WORK TASK — Could you set down the listing below exactly, leaving out its pictures?

INFORMATION PROVIDED —
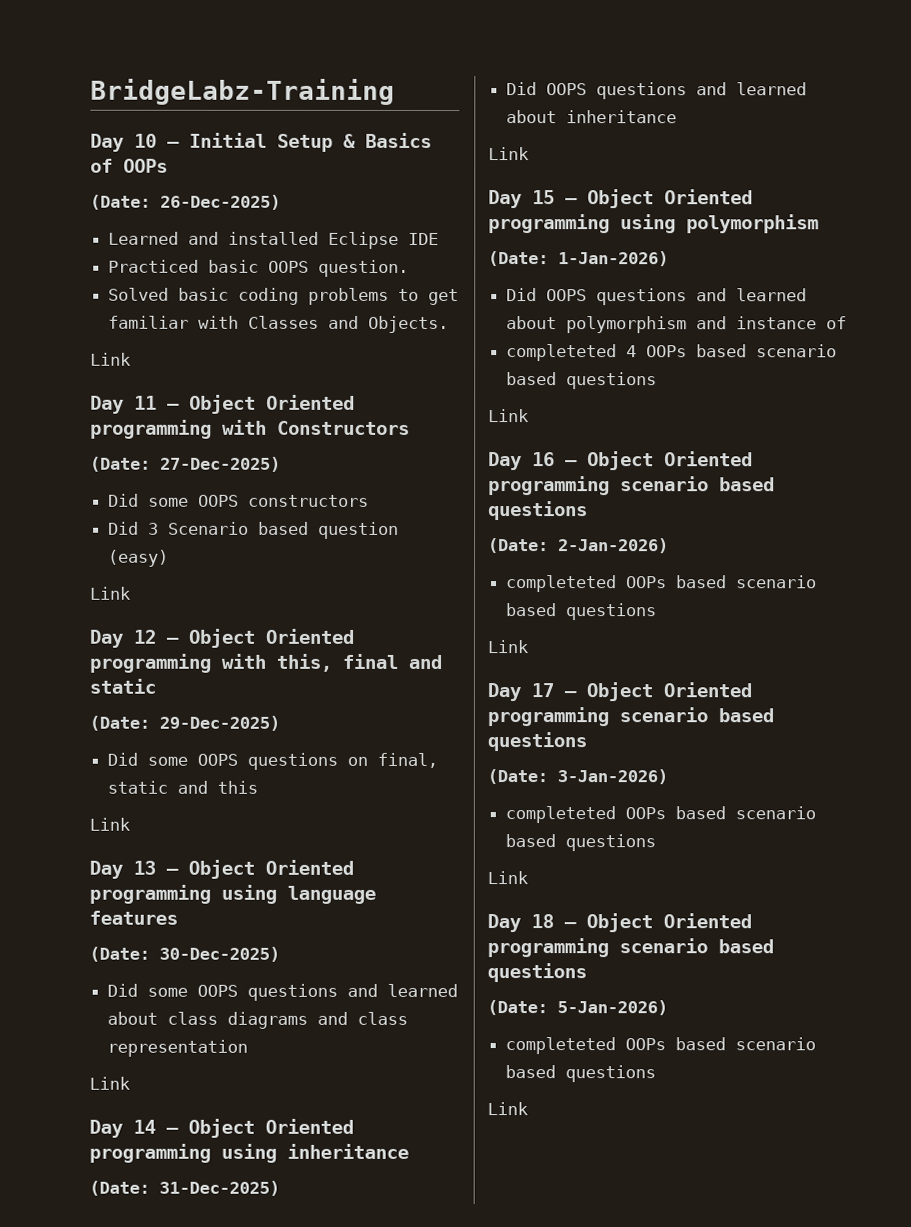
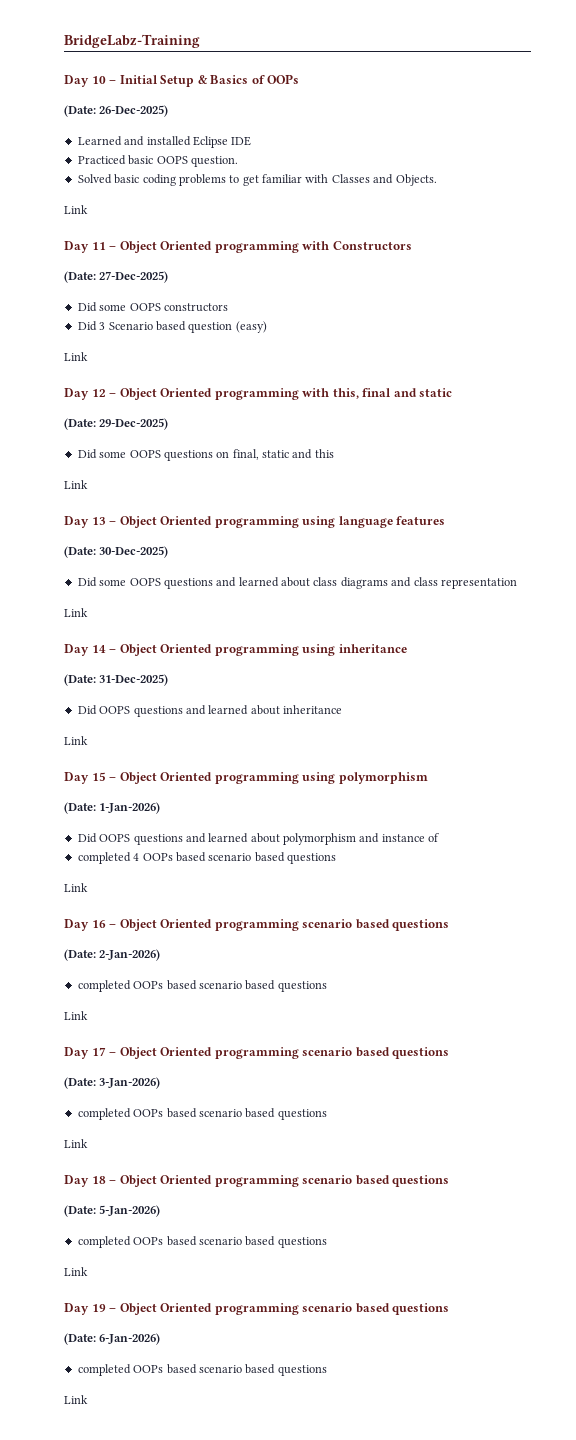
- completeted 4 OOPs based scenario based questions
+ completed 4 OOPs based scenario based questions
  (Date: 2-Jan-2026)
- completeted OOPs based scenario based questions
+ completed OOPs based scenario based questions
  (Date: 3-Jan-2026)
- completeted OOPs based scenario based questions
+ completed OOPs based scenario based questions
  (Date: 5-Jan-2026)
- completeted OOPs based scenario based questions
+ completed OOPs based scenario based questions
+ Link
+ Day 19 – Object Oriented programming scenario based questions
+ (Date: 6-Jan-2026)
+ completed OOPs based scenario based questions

ANSWER BELOW —
- completeted 4 OOPs based scenario based questions
+ completed 4 OOPs based scenario based questions
  (Date: 2-Jan-2026)
- completeted OOPs based scenario based questions
+ completed OOPs based scenario based questions
  (Date: 3-Jan-2026)
- completeted OOPs based scenario based questions
+ completed OOPs based scenario based questions
  (Date: 5-Jan-2026)
- completeted OOPs based scenario based questions
+ completed OOPs based scenario based questions
+ Link
+ Day 19 – Object Oriented programming scenario based questions
+ (Date: 6-Jan-2026)
+ completed OOPs based scenario based questions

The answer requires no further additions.